Les appels à commentaires de REL n'ont pas répondu aux mêmes responsables de l'Union européenne, le bloc qui a négocié l'accord entre le Kosovo et la Serbie, conclu en 2013 à Bruxelles.
Syla: Mise en oeuvre de l'accord essentiel
La reconnaissance de l'énergie sur le terrain au Kosovo, Lulzim Syla, affirme que la mise en œuvre de l'accord sur l'énergie est un processus retardé mais nécessaire, surtout maintenant que le Kosovo fait face à la crise énergétique et au prix cher de l'énergie.
Le “est un accord très retardé mais bienvenu dans cette crise énergétique”, dit Syla à Radio Free Europe.
Selon lui, Vuciq a abusé du processus de négociation à Bruxelles, lorsqu'il a déclaré que la Serbie était parvenue à un accord avec KEDS sur le courant dans le nord.
Il dit que Vuciq a fait cela pour préparer les citoyens serbes dans le nord qu'ils seront bientôt obligés de payer pour l'électricité dépensée.
“Bien sûr, il y aura des hésitations du côté des citoyens, parce qu'une culture de non-payage a été créée et, au début, sera rencontrée dans le déni”, dit Syla.
Comment est envisagée la solution au problème?
Le Kosovo et la Serbie ont signé l'accord sur la question de l'énergie il y a près d'une décennie, en avril 2013, respectivement.

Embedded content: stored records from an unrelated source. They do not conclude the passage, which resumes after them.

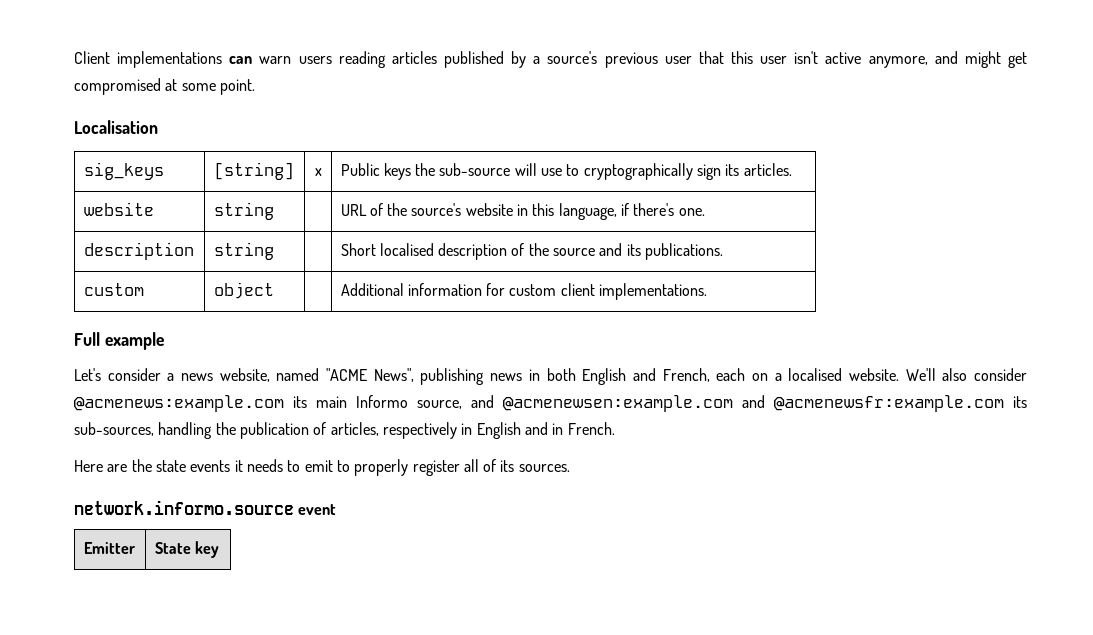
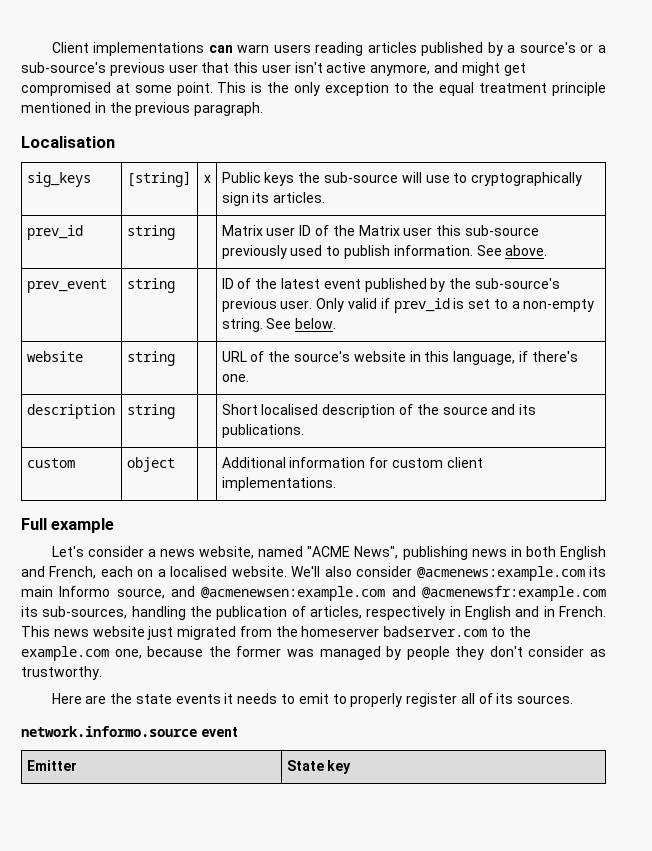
- Client implementations can warn users reading articles published by a source's previous user that this user isn't active anymore, and might get compromised at some point.
+ Client implementations can warn users reading articles published by a source's or a sub-source's previous user that this user isn't active anymore, and might get compromised at some point. This is the only exception to the equal treatment principle mentioned in the previous paragraph.
+ prev_id | string | | Matrix user ID of the Matrix user this sub-source previously used to publish information. See above.
+ prev_event | string | | ID of the latest event published by the sub-source's previous user. Only valid if prev_id is set to a non-empty string. See below.
+ This news website just migrated from the homeserver badserver.com to the example.com one, because the former was managed by people they don't consider as trustworthy.

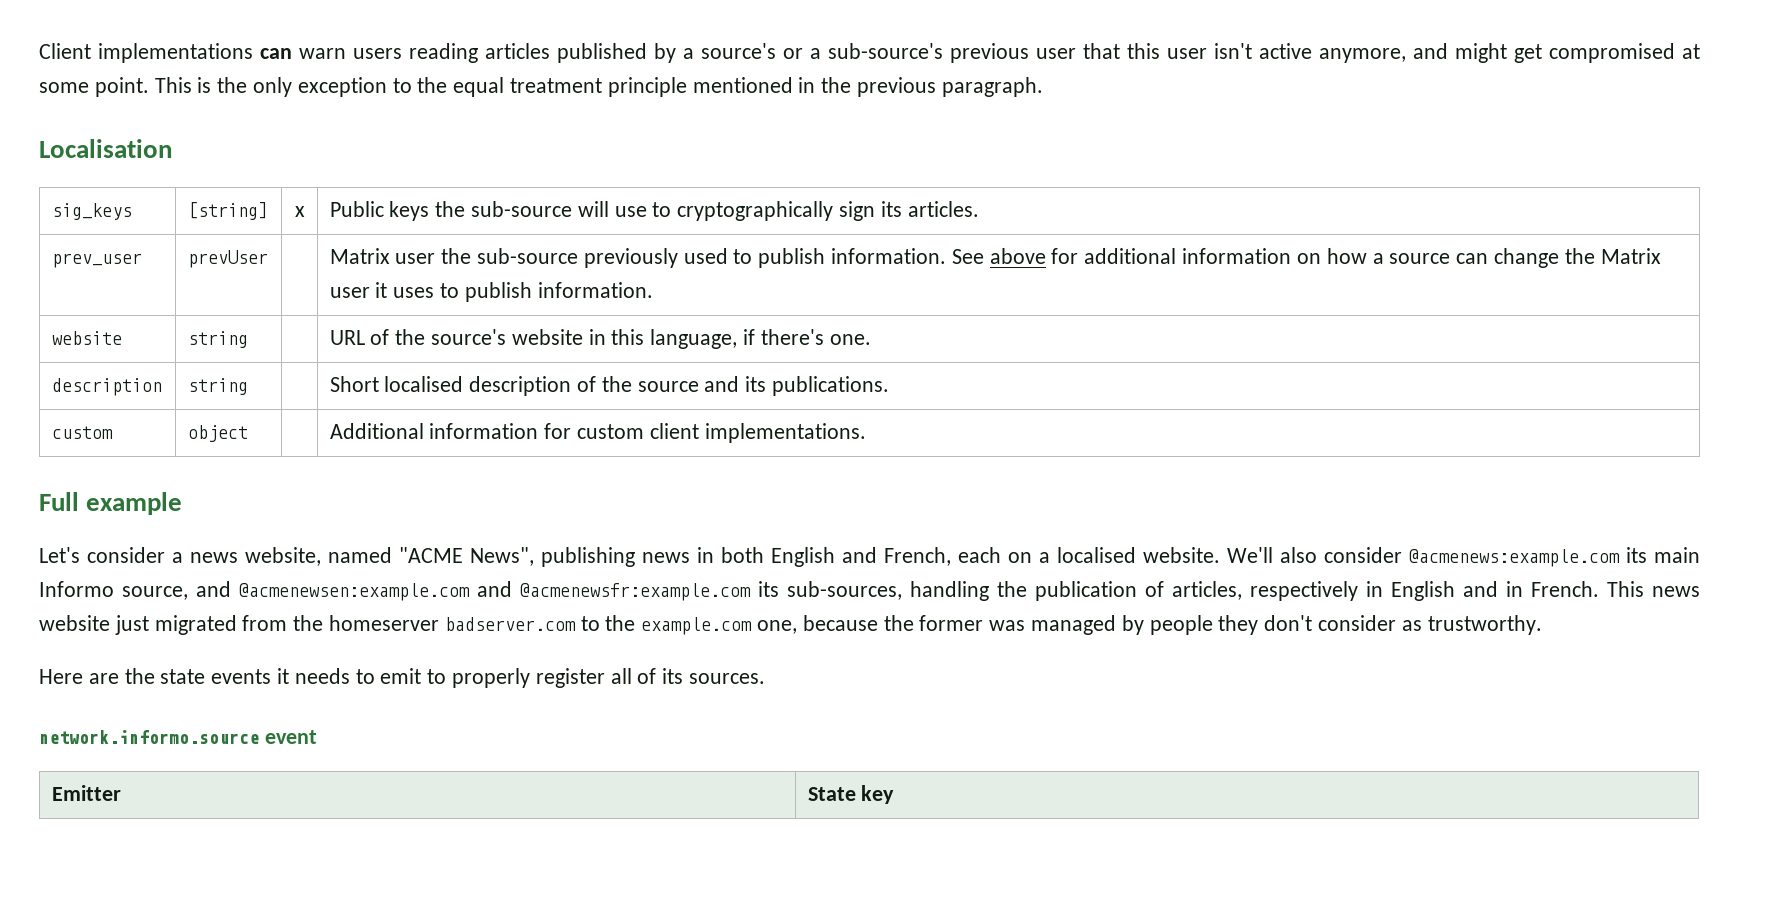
- prev_id | string | | Matrix user ID of the Matrix user this sub-source previously used to publish information. See above.
- prev_event | string | | ID of the latest event published by the sub-source's previous user. Only valid if prev_id is set to a non-empty string. See below.
+ prev_user | prevUser | | Matrix user the sub-source previously used to publish information. See above for additional information on how a source can change the Matrix user it uses to publish information.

Avec cet accord confirmé par les parties elles-mêmes en 2015, il est envisagé en plus de KEDS, au Kosovo, est autorisé une autre compagnie de distribution d'électricité nommée “Drustvo Elektrosever D.O.”. Le propriétaire de ce dernier est le Gouvernement serbe.
Ses représentants l'ont enregistré comme entreprise à l'Agence Kosovar pour l'enregistrement des entreprises (ARBK) en novembre 2018. Son activité principale est le commerce de l'énergie.
Le vice-premier ministre du Kosovo, Besnik Bislimi, a déclaré qu'il n'y aura pas de licence pour une autre entreprise, sauf pour “Drustvo Elektrosever D.O.O.”, tout comme les accords conclus avec la Serbie sont envisagés, a-t-il dit.
En vertu de ces accords, cette société, pour commencer ses activités au Kosovo, devrait être autorisée par l'Office de réglementation de l'énergie du Kosovo.
“Drustvo Elektrosever D.O.” a demandé une licence, mais il n'y a aucune confirmation que ZRRE l'a autorisée.
En février de cette année, Z RRE a confirmé à Radio Free Europe que la licence avait été demandée fin décembre 2020, mais elle n'a pas encore été approuvée, car “devrait être conforme à l'accord [de Bruxelles] et aux conclusions”, qui, selon Z. RRE n'a pas été atteint.
Le ZRR n'a pas précisé précisément ce qui est controversé dans ce processus.
Quelles sont les pertes?
Du marché des opérateurs de réseau, des transmissions et de l'énergie électrique au Kosovo (KOSTT), ils ont indiqué que les pertes dues aux courants du nord ont atteint 40 millions d'euros en 2021 seulement.
De 2017 à aujourd'hui, la consommation d'électricité dans les municipalités du nord du Kosovo est payée par COST.
De 1999 à 2017, la dette du nord du Kosovo a été payée par des citoyens d'autres municipalités du Kosovo. Leurs factures ont augmenté de 3,5 %.
Cependant, à la suite de nombreuses plaintes, la Cour d'appel du Kosovo a décidé fin 2017 de suspendre cette pratique, affirmant qu'elle est illégale.
Ce verdict a ensuite été confirmé par la Cour constitutionnelle du Kosovo et le paiement a été passé à COST.